Deuda de grueso calibre a la que se suma un sistema financiero gripado por la pésima gestión realizada durante la etapa expansiva de una parte
significativa de las entidades bancarias. Me cruzó por la mente la idea que a pesar del grave quebranto, nadie hasta la fecha ha asumido la
responsabilidad del desastre (ni reguladores públicos ni gestores privados) y la lentitud de la justicia española, tampoco me augura mucha esperanza al respecto.
Mi relato siguió explicando el profundo ajuste sufrido por el tejido productivo español, quien rápidamente ha dejado el monocultivo. Desaparecida
la protuberancia inmobiliaria, ahora es algo más diverso y competitivo pero con un problema muy grave: demasiado pequeño para ofrecer empleo a todas
las personas que quieren trabajar. Nadie en su sano juicio puede pensar que las cosas van bien con un 27% de tasa de desempleo.
Proseguí mi procelosa explicación con un repaso sobre las variables que pueden determinar la tan deseada recuperación. Para crecer y crear empleo hay que
producir cosas, siendo imprescindible poder venderlas, pero ¿a quién?. A los españoles es difícil porque tienen menos renta y patrimonio, y la ayuda del sector público a través de la política
fiscal es imposible cuando está instalado en un proceso de saneamiento, es decir, de aumento de los impuestos y/o reducción del gasto, aunque cabría la posibilidad de reorganizar un poco éste último.
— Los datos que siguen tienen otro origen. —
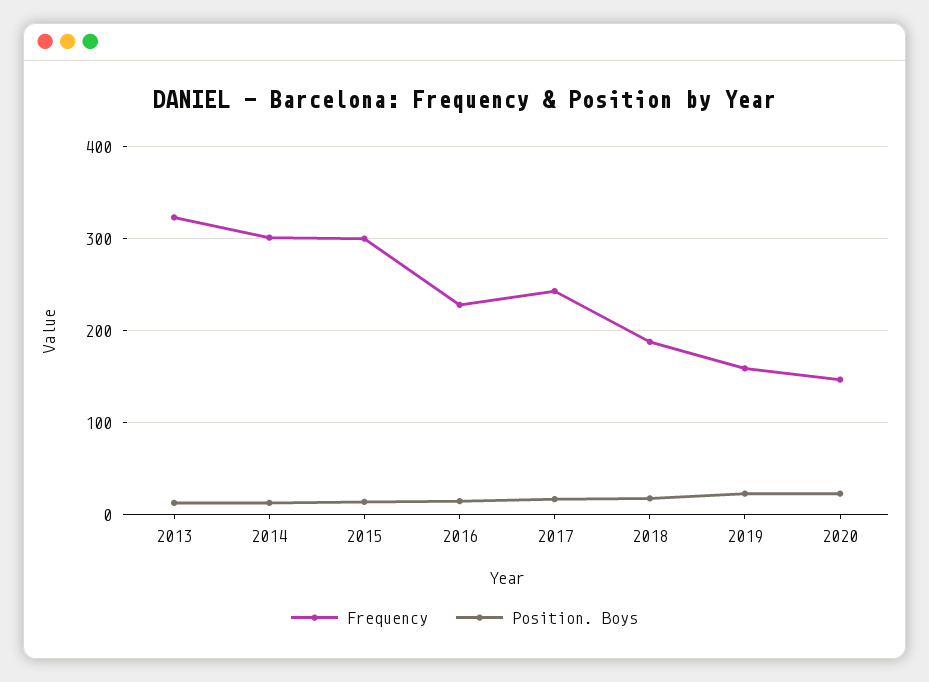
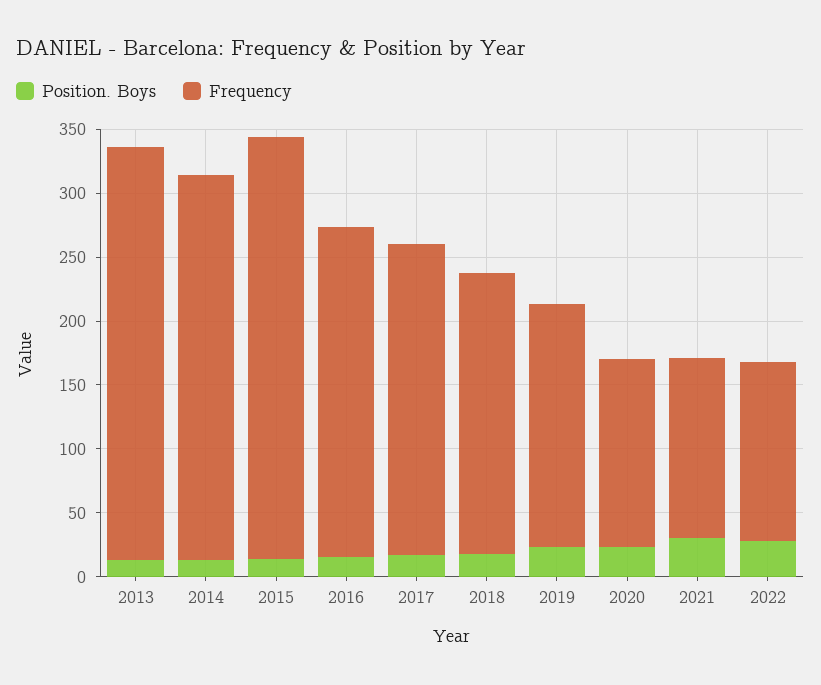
Frequency, 2015: 300 -> 330
Frequency, 2016: 230 -> 260
Frequency, 2018: 190 -> 220
Frequency, 2019: 160 -> 190
Position. Boys, 2021: none -> 30
Frequency, 2021: none -> 140
Position. Boys, 2022: none -> 30
Frequency, 2022: none -> 140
En la coyuntura
actual, la Unión Europea tampoco ofrece un buen panorama porque la mayor parte de los países están en recesión. Quedan los países emergentes que siguen
creciendo y aunque es más difícil, también se puede intentar ganar algo de cuota en el actual mercado nacional y en el de la Unión Europea aunque estén ambos en
recesión. Sin ayuda exterior, la opción se limita a mejorar la capacidad de competir a través de precios más atractivos, porque la calidad de los productos no se cambia de un día para otro.
Después de devanarme los sesos, le dije que no tenía respuesta contundente a su pregunta, aunque seguí pensando e intenté explicarle que aunque con algunos avances, la economía española mantenía tres bloqueos: productivo, fiscal y crediticio. En el capítulo de la deuda no hay mejoras porque
sigue siendo inmensa (2,8 billones de euros), de forma que una parte significativa del ahorro de los españoles no se podrá
dirigir en los próximos 10 años a consumir o invertir, al estar comprometidos en el pago de la deuda acumulada en la etapa expansiva.
La economía española tiene un grave problema de deuda pero también de competitividad como demuestra un tejido productivo que mantiene 6,2 millones de
personas en desempleo. Reducir la deuda necesita su tiempo, salvo que alguien piense que se puede declarar la quiebra y seguir tan campante, y disponer
de más tiempo y un precio menor, es clave para limitar el efecto negativo del proceso de desendeudamiento (apalancamiento en el argot). Por este motivo, la ayuda de la Zona Euro con una ampliación del calendario
de saneamiento de las cuentas públicas hasta 2016 es muy importante. Mejor sería aún, si se acompañara de una política fiscal expansiva en términos
agregados apoyada en el gasto de los países con fundamentos más sanos. Todavía mejor si contásemos con la ayuda del BCE para aumentar nuestra financiación a mejor precio, porque nos liberaría dinero, comprometido ahora al pago de gasto financieros, que podría ser utilizado para otros menesteres, por ejemplo, articular un plan de inversión con destinos bien elegidos. Este cambio en la Zona Euro, por otra parte, significaría que se habría encontrado el equilibrio entre la mutualización de la deuda acumulada por errores pasados asociados al diseño de la moneda única, y el debido control supranacional a partir de ahora para que no vuelvan a suceder desequilibrios como los conocidos.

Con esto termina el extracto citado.